Operationally, higher import costs will often translate into longer procurement lead times as buyers consolidate orders to achieve scale or requalify multiple suppliers for redundancy. In turn, this behavior places a premium on supplier relationship management, quality oversight, and inventory policies. For sponsors and contract manufacturers, the strategic response may include securing multi-year contracts, investing in alternate chemistries that reduce reliance on tariff-exposed inputs, or accelerating vertical integration strategies where feasible. Regulatory timelines for process changes must also be considered, as re-sourcing critical raw materials can require additional process validation and regulatory communications, potentially constraining the flexibility of clinical supply strategies.

Strategically, tariff-induced shifts can yield both challenge and opportunity. While cost increases present near-term headwinds, they can motivate investments in domestic manufacturing capacity, regional talent development, and improved process efficiencies that strengthen long-term supply resilience. Moreover, policy uncertainty typically increases the value of diversified sourcing and robust risk management programs. Consequently, organizations that proactively model tariff scenarios, incorporate contingency options into procurement and manufacturing plans, and engage with policy stakeholders where appropriate will be better positioned to maintain development momentum despite trade disruptions.

Segmentation insights demonstrating how oligonucleotide type, administration mode, therapeutic targets, and end users shape R&D focus and commercialization choices

Segmentation analysis provides clarity on where scientific opportunity and commercial viability intersect, and understanding these segments is critical for prioritizing investment and operational design. Based on Oligonucleotide Type, the landscape differentiates antisense oligonucleotides and interfering RNAi; within interfering RNAi, programs further distinguish between micro interfering RNAs and small interfering RNAs, each with distinct potency, dosing expectations, and delivery considerations. These molecular distinctions drive program-level choices in chemistry, conjugation strategies, and toxicity monitoring, and also inform the selection of tissue targets and biomarker strategies.

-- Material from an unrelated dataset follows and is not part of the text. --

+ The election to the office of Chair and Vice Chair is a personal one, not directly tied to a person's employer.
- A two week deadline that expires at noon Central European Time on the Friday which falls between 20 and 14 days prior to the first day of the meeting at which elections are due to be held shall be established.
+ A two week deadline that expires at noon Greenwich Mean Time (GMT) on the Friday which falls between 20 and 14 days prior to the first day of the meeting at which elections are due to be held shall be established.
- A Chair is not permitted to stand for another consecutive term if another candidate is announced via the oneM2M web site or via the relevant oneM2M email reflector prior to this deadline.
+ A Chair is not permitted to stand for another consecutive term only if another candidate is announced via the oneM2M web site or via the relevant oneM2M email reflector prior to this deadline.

Based on Mode Of Administration, development paths and patient adoption profiles diverge significantly across intrathecal, intravenous, oral, subcutaneous, and topical routes. Administration mode influences formulation science, cold chain and logistics requirements, and the design of clinical operations; for example, intrathecal and intravenous routes often necessitate facility-based administration and more complex safety monitoring, while subcutaneous and oral options support decentralized models that can improve patient retention and real-world uptake. As a result, companies must weigh the trade-offs between clinical efficacy, patient convenience, and the downstream implications for reimbursement and market access.

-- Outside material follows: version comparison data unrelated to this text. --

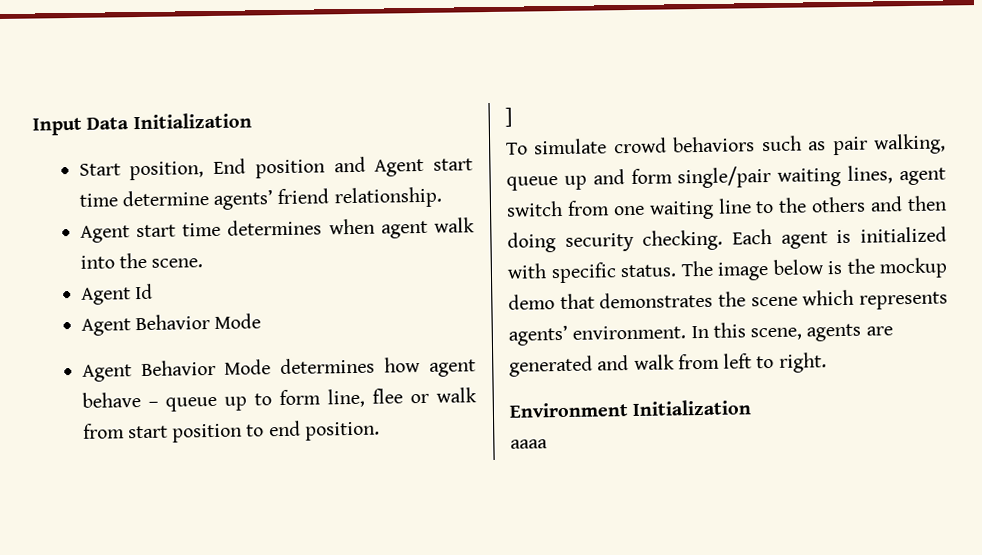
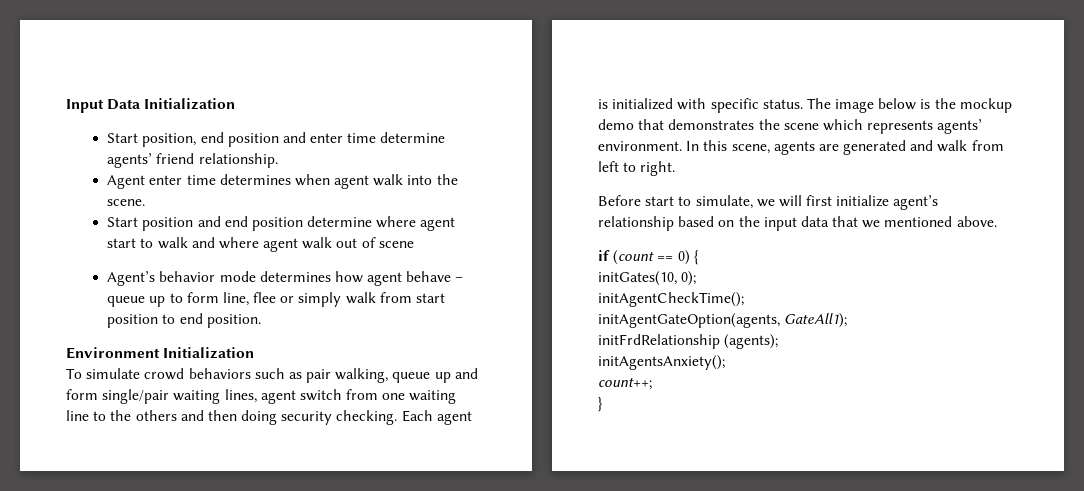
- Start position, End position and Agent start time determine agents’ friend relationship.
+ Start position, end position and enter time determine agents’ friend relationship.
- Agent start time determines when agent walk into the scene.
+ Agent enter time determines when agent walk into the scene.
- Agent Id
- Agent Behavior Mode
- Agent Behavior Mode determines how agent behave – queue up to form line, flee or walk from start position to end position.
+ Start position and end position determine where agent start to walk and where agent walk out of scene
+ Agent’s behavior mode determines how agent behave – queue up to form line, flee or simply walk from start position to end position.
- ]
+ Environment Initialization
- Environment Initialization
- aaaa
+ Before start to simulate, we will first initialize agent’s relationship based on the input data that we mentioned above.
+ if (count == 0) {
+ initGates(10, 0);
+ initAgentCheckTime();
+ initAgentGateOption(agents, GateAll1);
+ initFrdRelationship (agents);
+ initAgentsAnxiety();
+ count++;
+ }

Based on Therapeutic Areas, program portfolios reflect a breadth of indication choices, spanning cardiovascular, immunology, metabolic disorders, neurological disorders, oncology, ophthalmology, and rare diseases. Each therapeutic area carries unique regulatory expectations, clinical endpoint challenges, and competitive dynamics. For instance, neurology and rare disease programs may rely heavily on validated biomarkers and patient registries, whereas oncology and cardiovascular initiatives may require larger, event-driven trials and differentiated value propositions for payers. Strategic alignment between therapeutic focus and platform strengths is therefore a core determinant of program design and resource allocation.

Based on End User, the market's ecosystem includes contract research organizations, pharmaceutical companies, and research laboratories that collectively shape innovation cycles and commercialization pathways. Contract research organizations play an increasingly central role in providing specialized development and manufacturing capabilities that lower barriers for sponsors. Pharmaceutical companies contribute commercial scale, regulatory expertise, and payer engagement capabilities, while research laboratories drive early discovery and mechanistic understanding. The interplay among these end users determines how capabilities are assembled, how risks are shared, and how innovations ultimately reach patients.

Regional dynamics across the Americas, Europe Middle East & Africa, and Asia-Pacific shaping development hubs, manufacturing, regulations, and patient access

Regional dynamics exert outsized influence on development strategies, manufacturing footprints, and go-to-market planning, with distinct capability clusters emerging across geographies. In the Americas, dense biotech ecosystems and advanced clinical infrastructure support rapid proof-of-concept studies and growing manufacturing networks that prioritize scale and regulatory familiarity. These conditions make the region attractive for late-stage development and commercial launches, while access to venture and public capital continues to drive innovation in platform technologies and first-in-class programs.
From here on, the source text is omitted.